January Sunset Retrospective.

Why does Sitka have so many great sunsets?”

“I don’t remember that many beautiful sunsets when I lived in Sitka.”

All during January I posted sunset pictures from Sitka on Facebook and I kept getting comments like the ones above.  Of the 31 days of January, 18 of them had sunsets worth photographing and posting.  And because Sitka is in a rain forest which often has overcast skies the question of “why” kept coming up.  I have a few theories.

Sitka has a lot of clouds, and clouds make for more interesting sunsets.  When the sun just drops into a clear sea there isn’t a lot of color UNLESS there is a lot of moisture in the air to reflect or refract light.  Sitka has a lot of moisture in the air.

Another reason is that during this time of year Sitka has long sunsets.  On January first there is an hour and 39 minutes between sunset and nautical twilight (when sun is 12 degrees below the horizon and the horizon and large objects are no longer discernable on a moonless night.)  Measured backwards from the point the sun drops below the horizon you could, conceivably have more than three hours of sunset.  During that period a lot of things can happen, sucker holes can open up and close again and clouds can rearrange themselves.  I took one of these pictures 1 hour and 33 minutes before sunset.  I took another an hour and 12 minutes after sunset.  On several evenings we have not really had a sunset worth photographing until a half hour after sunset.  On some days by the time the sun had actually set there was no color but a half hour earlier it was beautiful.  In January there is a long window to catch, enjoy and photograph the sunsets.  On some days this January, especially the 8th, 17th and 22nd the show lasted for hours.

In January the sun is particularly important to Alaskans because there is so little of it, and because the sunset time gallops forward with the lengthening days.  On January 1 the sunsets at 3:30 and the day is 6 hours, 50 minutes long, on January 27 the sun sets at 4:27 and is 8 hours 25 minutes long.   (For the record on the winter solstice the day is 6:42 minutes long and the sun sets at 3:20, standard time.  On the Summer Solstice the day is 17 hours 54 minutes long and sets at 10 PM, daylight time.)
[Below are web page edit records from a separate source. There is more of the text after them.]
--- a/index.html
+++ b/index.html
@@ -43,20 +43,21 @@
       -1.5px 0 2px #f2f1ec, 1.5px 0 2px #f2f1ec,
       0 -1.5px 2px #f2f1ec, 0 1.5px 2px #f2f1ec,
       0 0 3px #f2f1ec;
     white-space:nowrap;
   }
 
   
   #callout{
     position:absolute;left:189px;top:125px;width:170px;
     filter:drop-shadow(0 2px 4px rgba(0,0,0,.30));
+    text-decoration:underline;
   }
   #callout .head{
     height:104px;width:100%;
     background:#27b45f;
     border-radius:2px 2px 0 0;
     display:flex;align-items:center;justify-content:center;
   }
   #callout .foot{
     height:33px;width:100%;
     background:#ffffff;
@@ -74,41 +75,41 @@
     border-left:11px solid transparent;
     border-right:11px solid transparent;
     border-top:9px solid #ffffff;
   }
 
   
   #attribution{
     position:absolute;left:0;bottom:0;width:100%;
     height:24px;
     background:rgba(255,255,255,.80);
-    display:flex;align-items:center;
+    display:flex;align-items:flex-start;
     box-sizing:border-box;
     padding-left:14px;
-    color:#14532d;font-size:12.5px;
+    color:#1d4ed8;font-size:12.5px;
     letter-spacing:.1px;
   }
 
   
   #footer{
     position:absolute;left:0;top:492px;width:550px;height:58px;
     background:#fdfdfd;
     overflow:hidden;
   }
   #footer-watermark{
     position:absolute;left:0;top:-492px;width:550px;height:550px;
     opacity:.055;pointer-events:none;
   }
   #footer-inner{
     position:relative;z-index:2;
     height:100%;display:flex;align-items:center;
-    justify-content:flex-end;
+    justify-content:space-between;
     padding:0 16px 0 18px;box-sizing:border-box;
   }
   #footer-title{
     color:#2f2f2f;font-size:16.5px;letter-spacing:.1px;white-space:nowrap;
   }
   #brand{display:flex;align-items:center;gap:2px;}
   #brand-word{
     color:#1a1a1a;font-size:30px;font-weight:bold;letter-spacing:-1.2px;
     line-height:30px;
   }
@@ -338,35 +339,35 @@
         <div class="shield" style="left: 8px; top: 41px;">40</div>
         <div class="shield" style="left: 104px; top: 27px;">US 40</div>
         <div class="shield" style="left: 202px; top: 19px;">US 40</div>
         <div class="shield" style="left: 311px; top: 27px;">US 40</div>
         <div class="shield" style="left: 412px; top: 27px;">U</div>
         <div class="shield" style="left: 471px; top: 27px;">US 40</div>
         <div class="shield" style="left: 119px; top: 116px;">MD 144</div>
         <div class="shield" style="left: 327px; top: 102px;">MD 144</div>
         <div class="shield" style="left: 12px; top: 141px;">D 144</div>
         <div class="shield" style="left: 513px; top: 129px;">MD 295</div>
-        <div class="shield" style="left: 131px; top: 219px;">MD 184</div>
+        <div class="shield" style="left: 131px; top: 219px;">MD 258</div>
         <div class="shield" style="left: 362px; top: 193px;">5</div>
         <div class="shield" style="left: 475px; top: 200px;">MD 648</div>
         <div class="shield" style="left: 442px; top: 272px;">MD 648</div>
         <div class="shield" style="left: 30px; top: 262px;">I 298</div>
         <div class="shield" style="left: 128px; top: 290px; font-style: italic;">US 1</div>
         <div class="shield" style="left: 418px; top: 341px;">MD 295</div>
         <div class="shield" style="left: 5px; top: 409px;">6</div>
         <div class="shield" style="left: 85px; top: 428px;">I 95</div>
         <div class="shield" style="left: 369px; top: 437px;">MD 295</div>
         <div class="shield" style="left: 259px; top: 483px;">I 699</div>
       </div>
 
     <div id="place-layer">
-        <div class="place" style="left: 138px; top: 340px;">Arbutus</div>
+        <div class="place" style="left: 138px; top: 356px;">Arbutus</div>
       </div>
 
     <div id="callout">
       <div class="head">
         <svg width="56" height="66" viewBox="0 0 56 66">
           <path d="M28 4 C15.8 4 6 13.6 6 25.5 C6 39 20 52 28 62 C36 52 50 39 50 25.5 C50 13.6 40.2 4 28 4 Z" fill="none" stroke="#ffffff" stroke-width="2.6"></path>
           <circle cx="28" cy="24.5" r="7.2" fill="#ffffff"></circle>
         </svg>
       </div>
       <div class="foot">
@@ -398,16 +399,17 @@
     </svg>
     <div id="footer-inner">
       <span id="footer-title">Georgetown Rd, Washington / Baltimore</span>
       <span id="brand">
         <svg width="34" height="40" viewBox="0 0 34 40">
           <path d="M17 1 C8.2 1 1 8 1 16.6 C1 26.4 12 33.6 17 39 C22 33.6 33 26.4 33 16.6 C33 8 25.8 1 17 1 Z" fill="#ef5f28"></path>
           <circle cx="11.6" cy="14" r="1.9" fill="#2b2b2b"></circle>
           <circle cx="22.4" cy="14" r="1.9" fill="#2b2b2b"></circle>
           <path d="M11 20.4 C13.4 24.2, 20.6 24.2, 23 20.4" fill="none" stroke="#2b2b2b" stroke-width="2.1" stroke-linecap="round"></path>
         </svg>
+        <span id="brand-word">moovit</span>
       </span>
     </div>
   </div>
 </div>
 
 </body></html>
Here are pictures of 33 January sunsets.  They represent 16 days (I posted January 6th and 9th but those days are not represented here.)  I tried to pick a variety of colors, angles and views.  I hope you enjoy them.
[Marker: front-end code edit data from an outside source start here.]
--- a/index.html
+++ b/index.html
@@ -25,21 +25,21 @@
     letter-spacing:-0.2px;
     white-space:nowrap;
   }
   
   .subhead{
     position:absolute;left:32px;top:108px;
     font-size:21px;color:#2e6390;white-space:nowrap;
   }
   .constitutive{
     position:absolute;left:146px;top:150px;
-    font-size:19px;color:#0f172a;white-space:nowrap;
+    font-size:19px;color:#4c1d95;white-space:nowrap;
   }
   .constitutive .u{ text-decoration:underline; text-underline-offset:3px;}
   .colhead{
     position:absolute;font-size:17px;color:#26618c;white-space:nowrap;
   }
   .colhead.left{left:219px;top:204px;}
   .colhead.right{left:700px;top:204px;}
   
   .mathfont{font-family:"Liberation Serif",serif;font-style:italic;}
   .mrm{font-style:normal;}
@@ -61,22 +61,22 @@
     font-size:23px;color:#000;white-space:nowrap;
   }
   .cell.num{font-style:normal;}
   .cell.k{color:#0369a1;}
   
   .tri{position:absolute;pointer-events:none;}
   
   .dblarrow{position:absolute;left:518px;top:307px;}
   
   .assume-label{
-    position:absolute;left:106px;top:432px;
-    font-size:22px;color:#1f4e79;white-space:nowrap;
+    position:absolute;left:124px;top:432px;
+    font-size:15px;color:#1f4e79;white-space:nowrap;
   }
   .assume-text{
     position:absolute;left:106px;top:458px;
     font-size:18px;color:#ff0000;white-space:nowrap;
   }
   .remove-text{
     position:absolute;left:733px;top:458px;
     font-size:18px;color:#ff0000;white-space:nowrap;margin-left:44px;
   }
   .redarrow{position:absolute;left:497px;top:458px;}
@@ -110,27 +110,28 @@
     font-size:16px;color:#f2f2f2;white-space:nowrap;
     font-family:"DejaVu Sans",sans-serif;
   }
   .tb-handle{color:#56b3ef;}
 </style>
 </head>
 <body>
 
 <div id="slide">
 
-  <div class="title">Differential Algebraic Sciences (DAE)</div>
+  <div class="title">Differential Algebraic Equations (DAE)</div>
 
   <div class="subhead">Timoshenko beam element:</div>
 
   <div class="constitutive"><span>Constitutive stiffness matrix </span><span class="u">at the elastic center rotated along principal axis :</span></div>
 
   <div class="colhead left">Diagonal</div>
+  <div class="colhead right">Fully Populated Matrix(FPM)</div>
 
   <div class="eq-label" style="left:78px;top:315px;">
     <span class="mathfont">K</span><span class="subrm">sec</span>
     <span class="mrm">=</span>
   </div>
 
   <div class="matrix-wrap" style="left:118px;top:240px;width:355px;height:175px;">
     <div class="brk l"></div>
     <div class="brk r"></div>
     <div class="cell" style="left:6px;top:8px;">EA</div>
I took most of these pictures from the deck outside my living room, although because of the long sunset, somedays I drove around Sitka taking pics from town, Silver Bay or the National Park.  In the winter my house, which faces west southwest is perfect for catching sunsets.  I can see the ball drop from about the beginning of September to the end of March before the sunset moves too far north and is blocked by the mountains.